### Problem statement
This exercise calls for the records to be returned exactly, with images removed.

### Supplied records

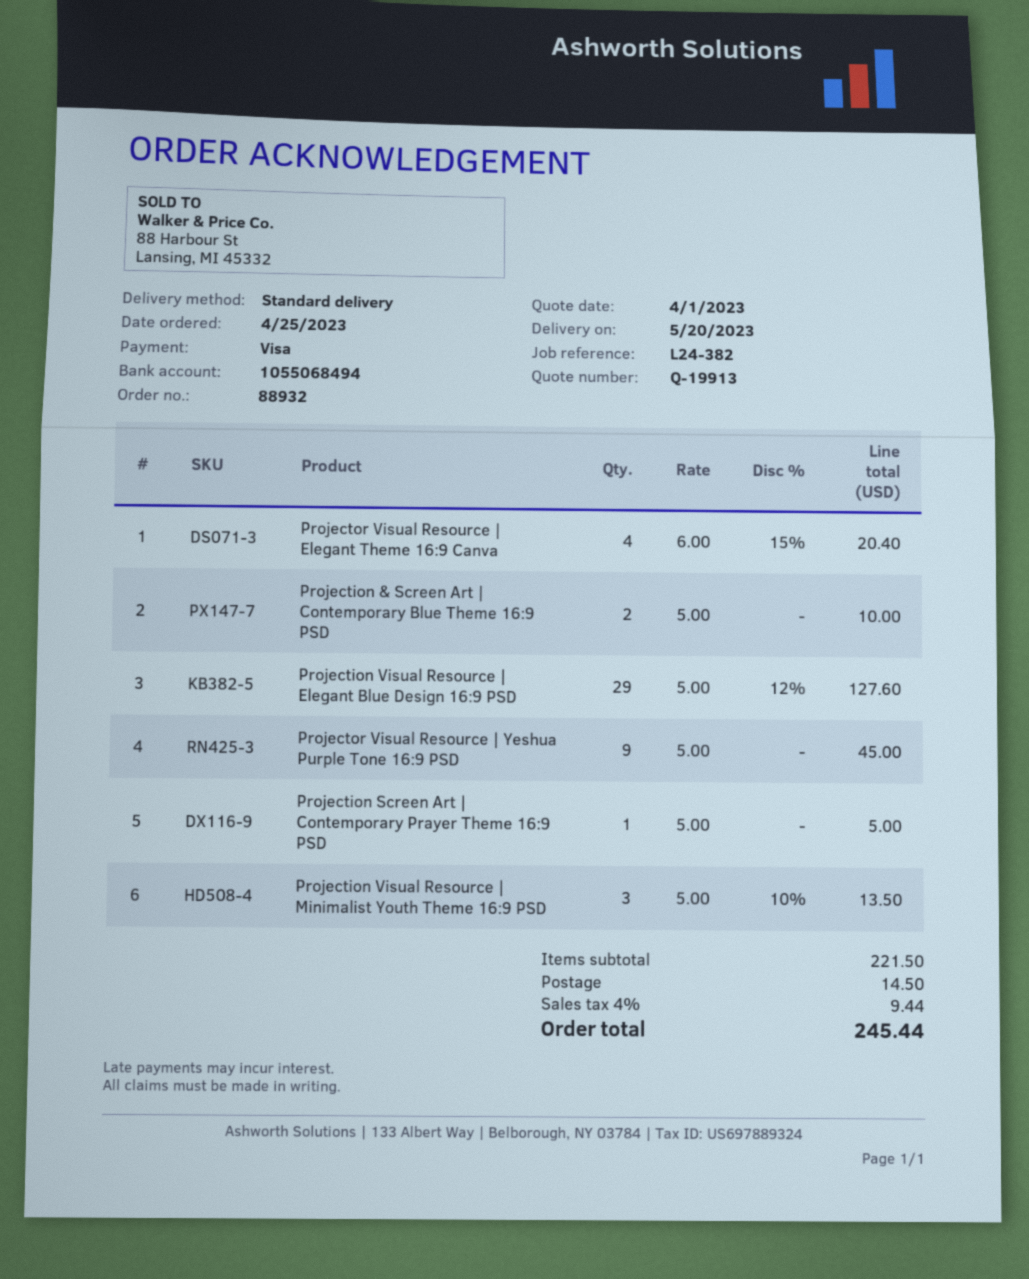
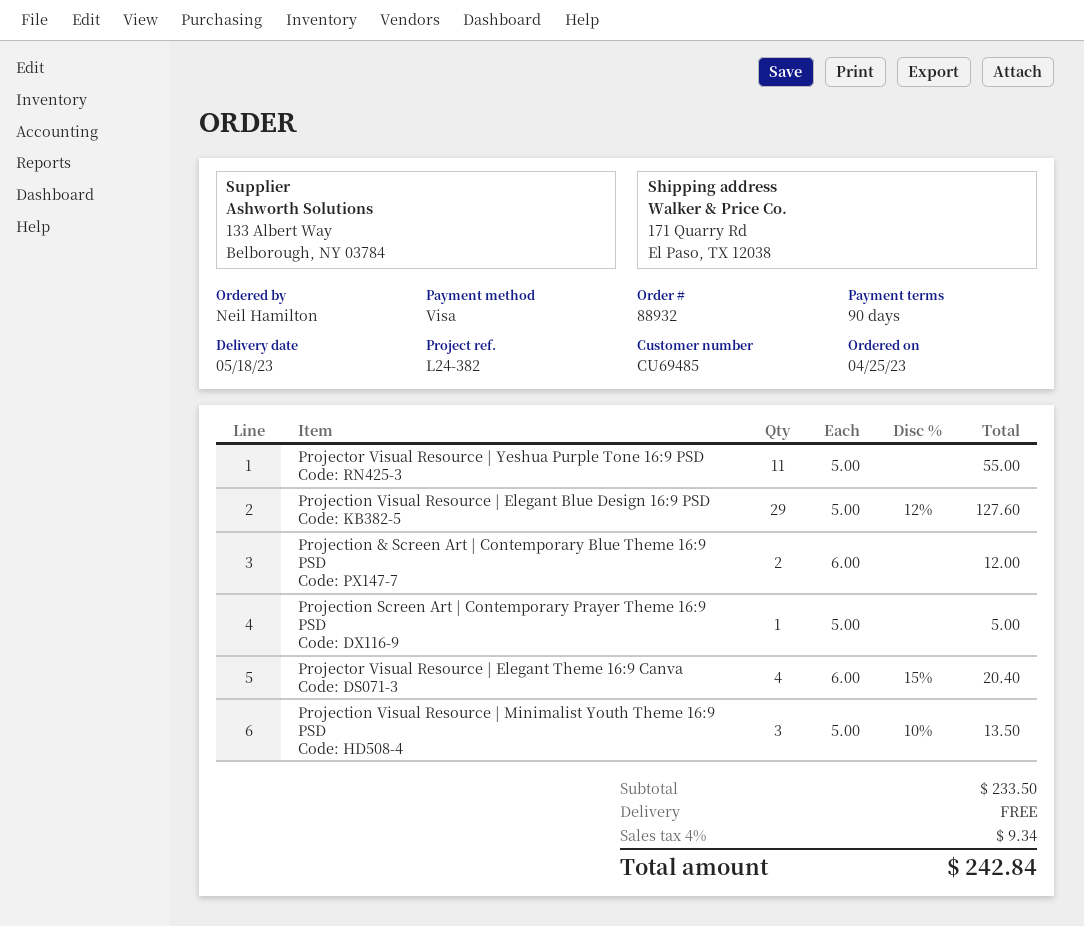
delivery date: 2023-05-20 -> 2023-05-18
Projection & Screen Art | Contemporary Blue Theme 16:9 PSD: 2 x 5.00 = 10.00 -> 2 x 6.00 = 12.00
Projector Visual Resource | Yeshua Purple Tone 16:9 PSD: 9 x 5.00 = 45.00 -> 11 x 5.00 = 55.00
subtotal: 221.50 -> 233.50
shipping: 14.50 -> 0.00
tax: 4% = 9.44 -> 4% = 9.34
total: 245.44 -> 242.84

### Result of this exercise
delivery date: 2023-05-20 -> 2023-05-18
Projection & Screen Art | Contemporary Blue Theme 16:9 PSD: 2 x 5.00 = 10.00 -> 2 x 6.00 = 12.00
Projector Visual Resource | Yeshua Purple Tone 16:9 PSD: 9 x 5.00 = 45.00 -> 11 x 5.00 = 55.00
subtotal: 221.50 -> 233.50
shipping: 14.50 -> 0.00
tax: 4% = 9.44 -> 4% = 9.34
total: 245.44 -> 242.84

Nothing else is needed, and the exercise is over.